ゴルフ界におけるスペインの系譜はセベに始まる。16歳でプロ入りし19歳で欧州ツアーの賞金王に。22歳で勝った全英オープンを皮切りにメジャー5勝(マスターズ2勝、全英オープン3勝)、欧州ツアー通算50勝の最多記録は未だに破られておらず、彼が塗り替えた記録は枚挙にいとまがない。だがそれ以上にショットを曲げながらミラクルなリカバリーでバーディを量産するドラマチックなプレースタイルで一世を風靡。彼はスペインはもとより全世界のファンの心を鷲づかみにした。しかし10年前の5月7日、脳腫瘍により54歳の短すぎる生涯を閉じている。

生前彼が弟のように可愛がったのがホセ・マリア・オラサバルだ。マスターズ2勝の彼とセベの師弟コンビはライダーカップで米チーム相手に数々の名勝負を繰り広げた。

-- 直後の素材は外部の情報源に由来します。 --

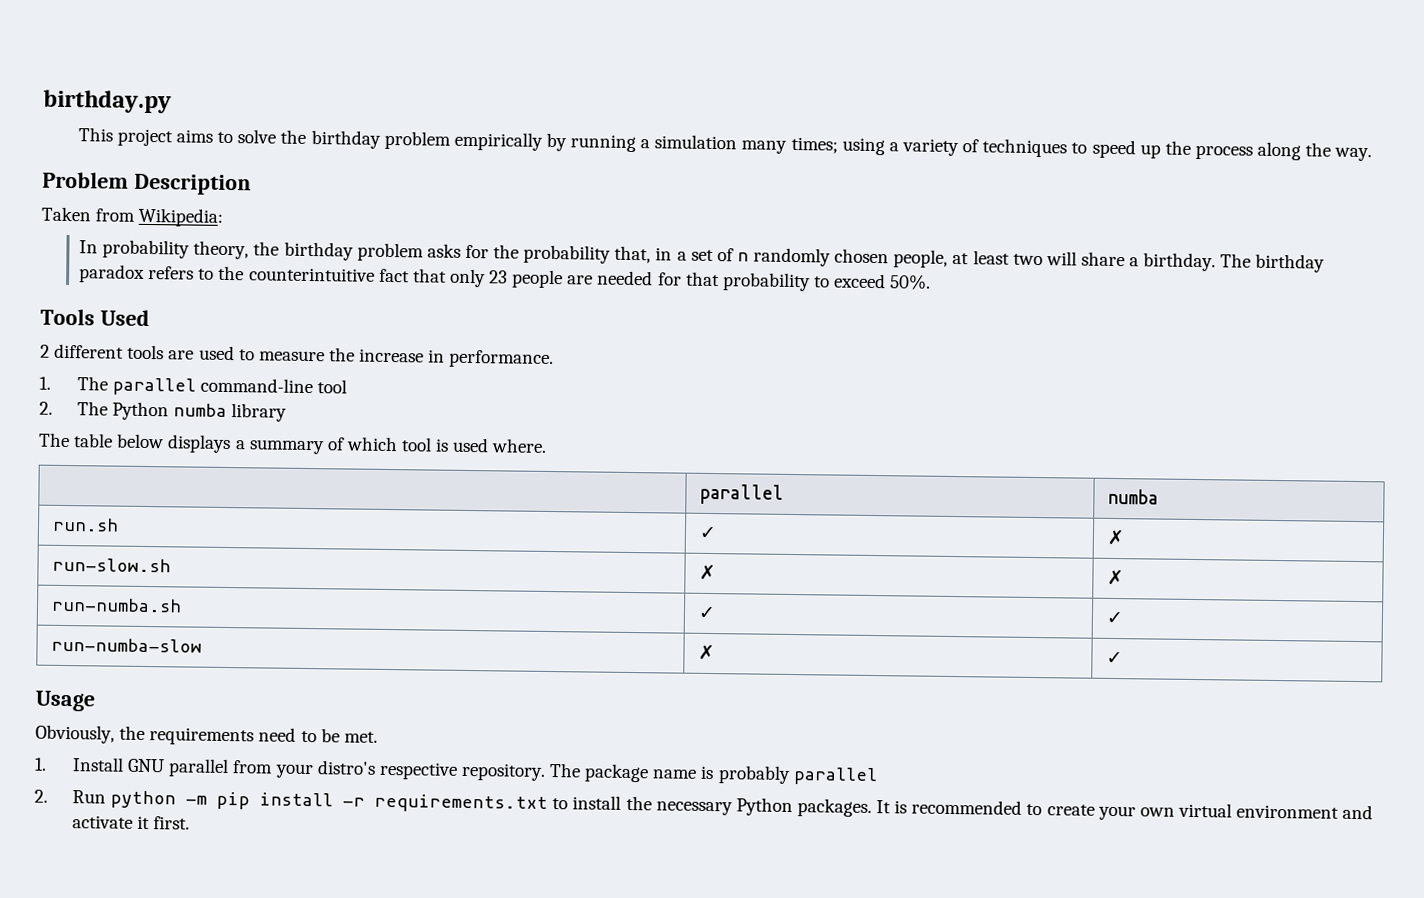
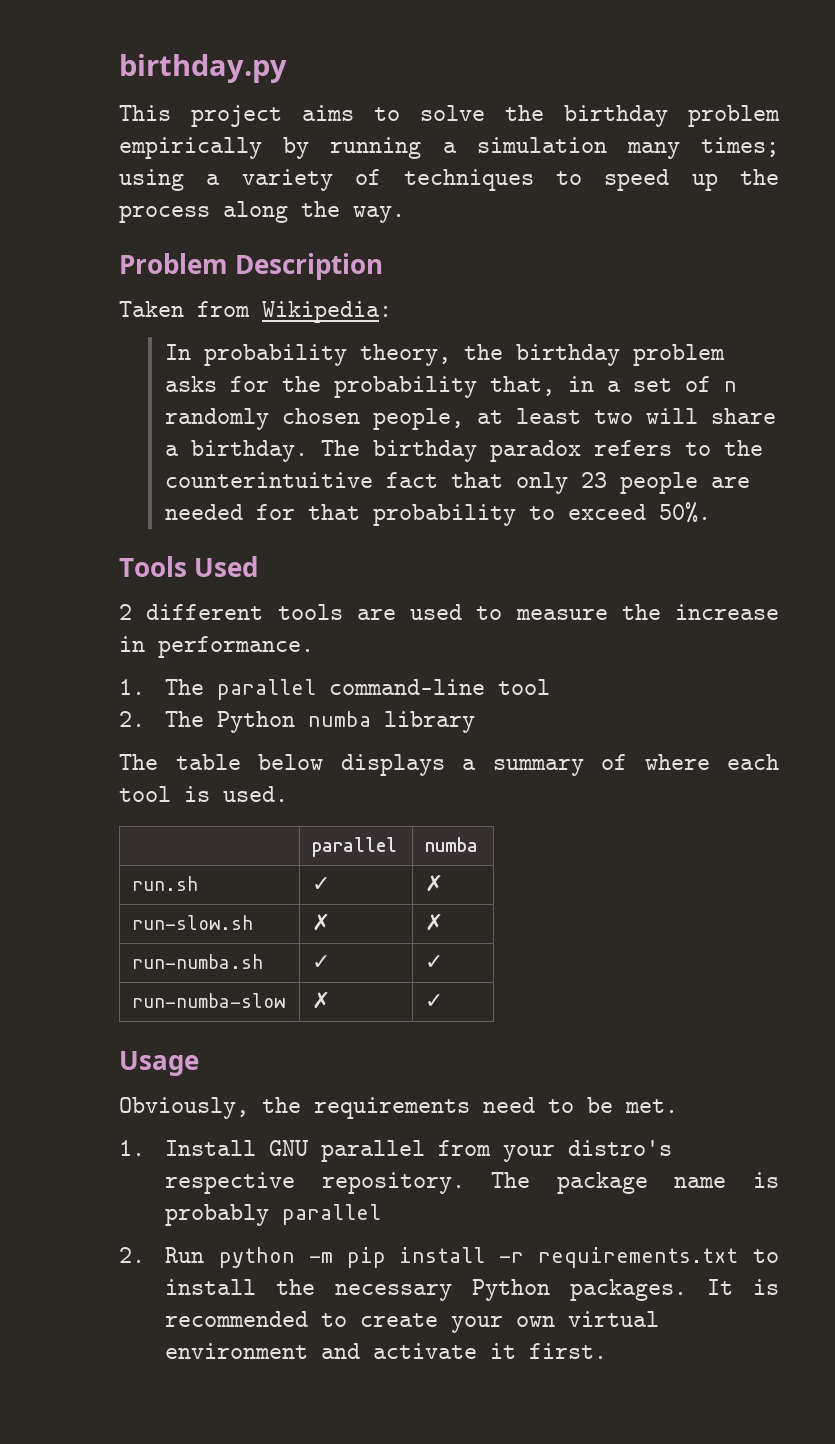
- The table below displays a summary of which tool is used where.
+ The table below displays a summary of where each tool is used.

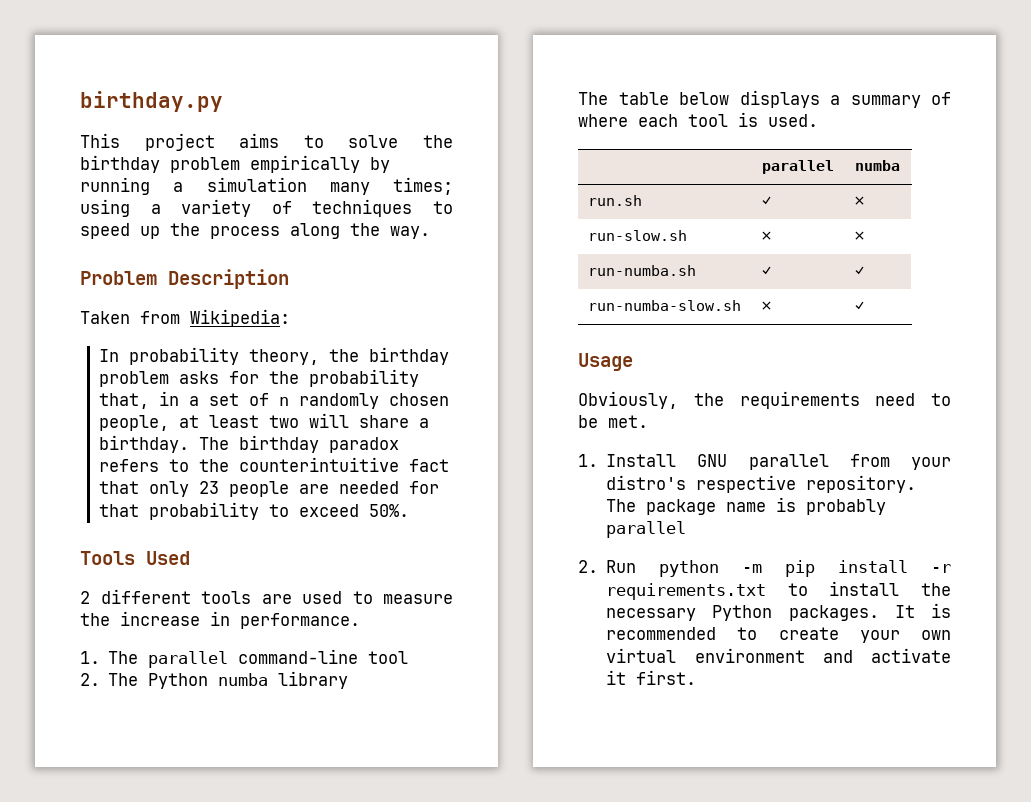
- run-numba-slow | ✗ | ✓
+ run-numba-slow.sh | ✗ | ✓

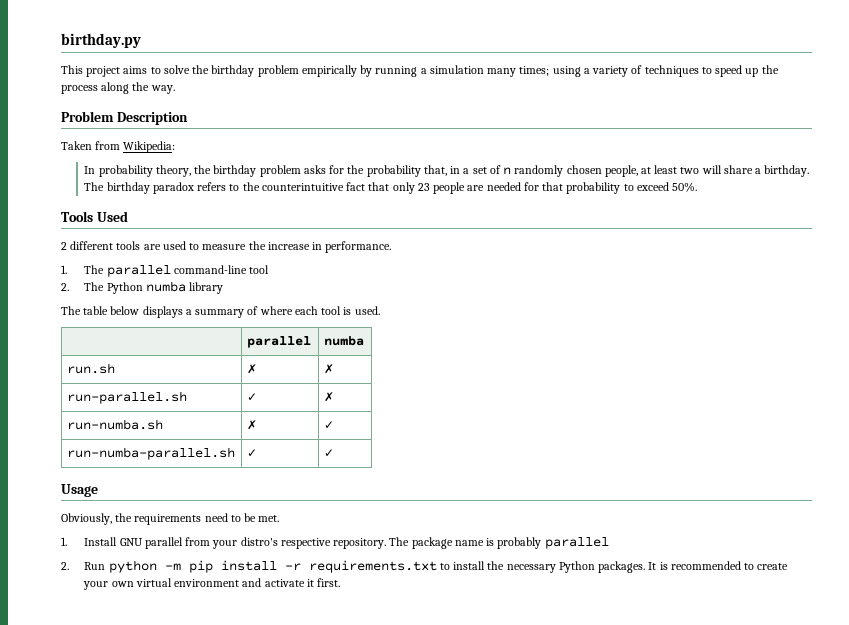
- run.sh | ✓ | ✗
- run-slow.sh | ✗ | ✗
+ run.sh | ✗ | ✗
+ run-parallel.sh | ✓ | ✗
- run-numba.sh | ✓ | ✓
- run-numba-slow.sh | ✗ | ✓
+ run-numba.sh | ✗ | ✓
+ run-numba-parallel.sh | ✓ | ✓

55歳のオラサバルの2歳上に現在米シニアツアーで活躍中のミゲル・アンヘル・ヒメネスがいる。遅咲きの苦労人はセベやオラサバルが華々しく活躍している頃は無名だったが、50歳でスペインオープンを制覇するなど息が長いプレーヤー。メジャー勝利こそないが2000年の全米オープンではタイガーに次ぐ2位に入り、欧州で21勝、米シニアで10勝の実績を誇る。

彼らの“手がかかる”弟分が“神の子”セルヒオ・ガルシア。メジャーデビューした99年の全米プロでいきなりタイガーと優勝争いを演じ一躍注目の的に。長年メジャー無冠の時代を過ごしたが17年セベの誕生日にマスターズ優勝を果たした。

こうして系譜をたどると実にカラフルで個性的。これからはラームがスペインゴルフを牽引する。